Why so much focus on the size? The director explains: "The thing that most interested me was, how big do you need to make [Kong], so that when someone lands on this island and doesn’t believe in the idea of myth, the idea of wonder – when we live in a world of social and civil unrest, and everything is crumbling around us, and technology and facts are taking over – how big does this creature need to be, so that when you stand on the ground and you look up at it, the only thing that can go through your mind is: ‘That’s a god.’"
The bigger size of Vogt-Roberts' apes is evident in the new image from the film that EW got an exclusive look at, showing Tom Hiddleston (as an ex-SAS tracker) and Brie Larson (as a war photographer "who’s seen all sorts of terrible, terrible things") standing among the remains of a fallen ape, its skull the size of several people.
We've seen this skull before, in spy pics from the set, but at the time it was pink. It looks much better finished.

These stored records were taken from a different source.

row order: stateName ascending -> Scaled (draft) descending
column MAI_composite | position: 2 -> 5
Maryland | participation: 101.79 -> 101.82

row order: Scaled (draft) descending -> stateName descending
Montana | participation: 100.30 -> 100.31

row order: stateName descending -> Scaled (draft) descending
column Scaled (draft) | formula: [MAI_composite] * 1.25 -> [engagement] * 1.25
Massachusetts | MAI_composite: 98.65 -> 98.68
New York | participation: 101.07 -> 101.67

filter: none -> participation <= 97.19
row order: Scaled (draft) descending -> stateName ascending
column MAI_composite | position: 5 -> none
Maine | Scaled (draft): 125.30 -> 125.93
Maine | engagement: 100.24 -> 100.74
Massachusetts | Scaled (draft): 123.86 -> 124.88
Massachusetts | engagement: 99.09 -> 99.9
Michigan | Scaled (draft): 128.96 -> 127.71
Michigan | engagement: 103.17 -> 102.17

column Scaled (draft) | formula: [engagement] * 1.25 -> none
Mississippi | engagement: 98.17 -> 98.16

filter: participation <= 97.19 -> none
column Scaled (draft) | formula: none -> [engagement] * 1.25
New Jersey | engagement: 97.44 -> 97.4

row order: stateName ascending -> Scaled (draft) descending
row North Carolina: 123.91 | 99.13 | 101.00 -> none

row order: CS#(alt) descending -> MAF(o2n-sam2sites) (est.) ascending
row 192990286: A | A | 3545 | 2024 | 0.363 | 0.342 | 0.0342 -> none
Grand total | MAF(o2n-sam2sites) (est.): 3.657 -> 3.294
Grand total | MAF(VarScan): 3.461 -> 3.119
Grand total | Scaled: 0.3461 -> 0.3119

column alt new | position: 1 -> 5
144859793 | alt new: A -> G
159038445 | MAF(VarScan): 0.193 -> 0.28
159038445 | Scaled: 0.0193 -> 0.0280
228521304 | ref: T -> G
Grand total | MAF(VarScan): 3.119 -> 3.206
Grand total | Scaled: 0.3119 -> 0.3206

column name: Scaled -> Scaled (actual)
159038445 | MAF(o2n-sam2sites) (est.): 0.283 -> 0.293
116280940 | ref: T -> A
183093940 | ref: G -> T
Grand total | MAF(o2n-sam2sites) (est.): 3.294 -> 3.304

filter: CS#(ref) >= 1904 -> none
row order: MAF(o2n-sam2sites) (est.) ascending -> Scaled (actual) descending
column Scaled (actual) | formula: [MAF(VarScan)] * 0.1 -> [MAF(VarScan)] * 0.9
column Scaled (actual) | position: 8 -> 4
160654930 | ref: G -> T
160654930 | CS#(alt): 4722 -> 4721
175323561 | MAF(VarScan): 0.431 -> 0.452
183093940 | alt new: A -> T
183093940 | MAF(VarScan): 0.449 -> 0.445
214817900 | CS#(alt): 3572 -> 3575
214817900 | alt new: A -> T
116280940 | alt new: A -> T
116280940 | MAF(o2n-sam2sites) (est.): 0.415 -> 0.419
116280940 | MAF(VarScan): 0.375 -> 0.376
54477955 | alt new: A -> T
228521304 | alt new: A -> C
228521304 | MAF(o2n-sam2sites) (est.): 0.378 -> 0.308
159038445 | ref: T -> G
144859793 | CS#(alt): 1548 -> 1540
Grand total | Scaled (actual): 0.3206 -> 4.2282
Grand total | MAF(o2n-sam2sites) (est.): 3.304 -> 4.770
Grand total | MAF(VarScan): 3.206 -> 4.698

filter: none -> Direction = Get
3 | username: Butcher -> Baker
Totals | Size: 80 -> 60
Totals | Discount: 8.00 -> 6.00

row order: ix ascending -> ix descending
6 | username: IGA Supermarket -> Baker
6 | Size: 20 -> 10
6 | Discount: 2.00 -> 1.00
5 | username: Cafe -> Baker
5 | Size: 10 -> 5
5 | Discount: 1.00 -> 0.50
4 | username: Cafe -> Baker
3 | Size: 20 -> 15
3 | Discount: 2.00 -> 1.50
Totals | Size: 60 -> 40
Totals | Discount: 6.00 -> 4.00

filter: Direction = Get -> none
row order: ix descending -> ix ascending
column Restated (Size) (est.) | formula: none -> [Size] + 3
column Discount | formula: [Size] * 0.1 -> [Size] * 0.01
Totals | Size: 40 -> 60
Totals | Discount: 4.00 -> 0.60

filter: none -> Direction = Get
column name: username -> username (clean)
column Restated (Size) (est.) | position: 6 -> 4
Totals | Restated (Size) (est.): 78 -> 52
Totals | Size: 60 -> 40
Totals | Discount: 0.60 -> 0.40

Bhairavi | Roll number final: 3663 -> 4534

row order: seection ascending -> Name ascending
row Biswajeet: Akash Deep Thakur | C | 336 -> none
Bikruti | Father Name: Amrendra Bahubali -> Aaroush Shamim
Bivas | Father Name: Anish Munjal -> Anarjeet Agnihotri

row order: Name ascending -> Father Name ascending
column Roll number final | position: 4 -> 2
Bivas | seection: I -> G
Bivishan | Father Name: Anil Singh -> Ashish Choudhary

Written by John Gatins, Dan Gilroy, Derek Connolly, and Max Borenstein, KONG: SKULL ISLAND
is about a man who travels to the mythical island and home of the king of the apes. A team of explorers ventures inside what they find to be a treacherous island. The story is said to honor the King Kong lore but in a different time period.
Vogt-Roberts confirmed that time period is the 1970s, "a time where it was believable that we could still be confronted with myth. And there was still unknown in the world." The journey to Skull Island in his film begins when the island is discovered by the then-recently launched NASA Landsat satellite program.
In addition to Hiddleston and Larson, KONG: SKULL ISLAND stars Samuel L. Jackson, John Goodman, John C. Reilly, Tom Wilkinson, Thomas Mann, John Ortiz, Shea Whigham, Will Brittain, Corey Hawkins, and Jason Mitchell.
The film is set to reach theatres on March 10, 2017.